#### Description of the task
Lines before the one containing "01.05.27 bis 28.06.27: 1" are excluded; reproduce that line and all lines after it in the entries below, exactly.

----- Source material -----

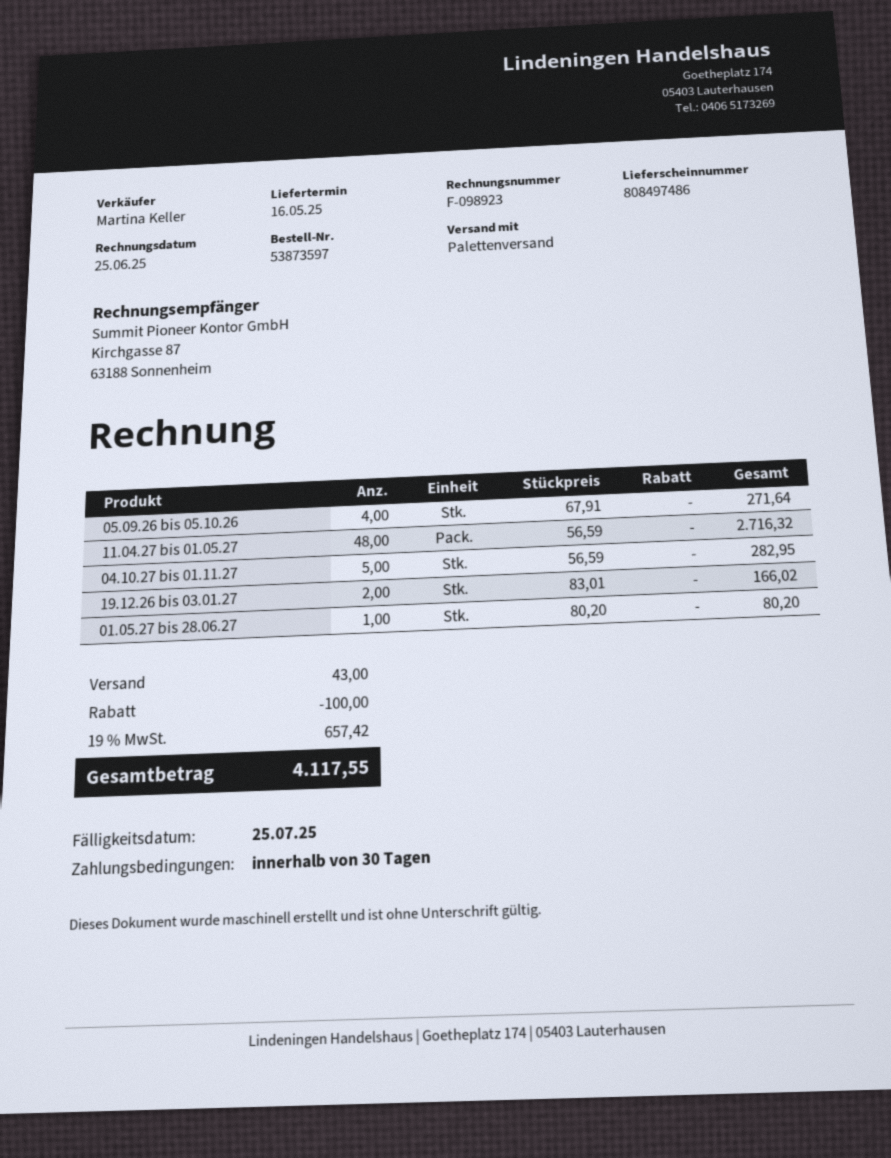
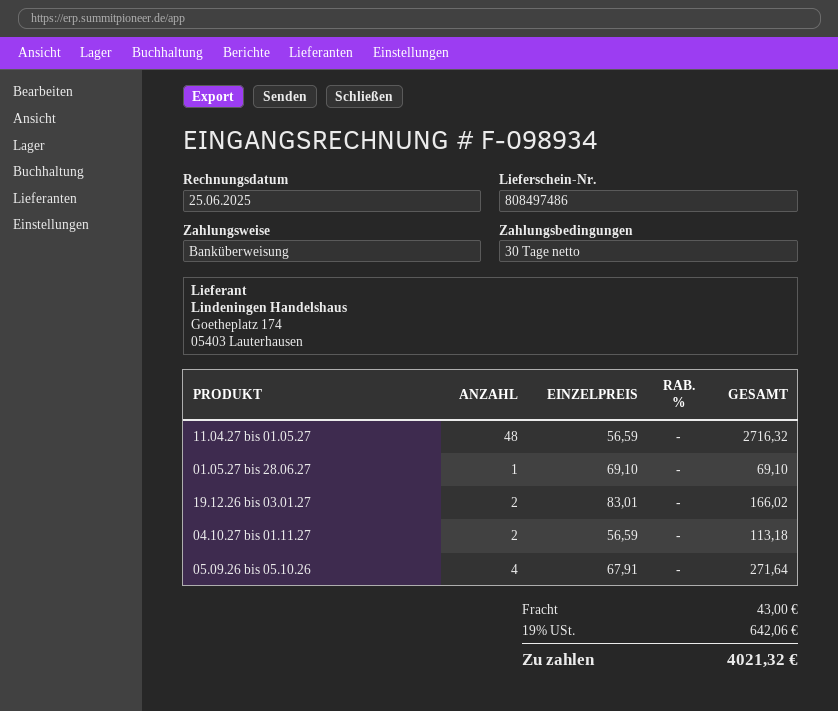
invoice number: F-098923 -> F-098934
04.10.27 bis 01.11.27: 5 x 56.59 = 282.95 -> 2 x 56.59 = 113.18
01.05.27 bis 28.06.27: 1 x 80.20 = 80.20 -> 1 x 69.10 = 69.10
discount: 100.00 -> none
tax: 19% = 657.42 -> 19% = 642.06
total: 4117.55 -> 4021.32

-----

#### Result for this task
01.05.27 bis 28.06.27: 1 x 80.20 = 80.20 -> 1 x 69.10 = 69.10
discount: 100.00 -> none
tax: 19% = 657.42 -> 19% = 642.06
total: 4117.55 -> 4021.32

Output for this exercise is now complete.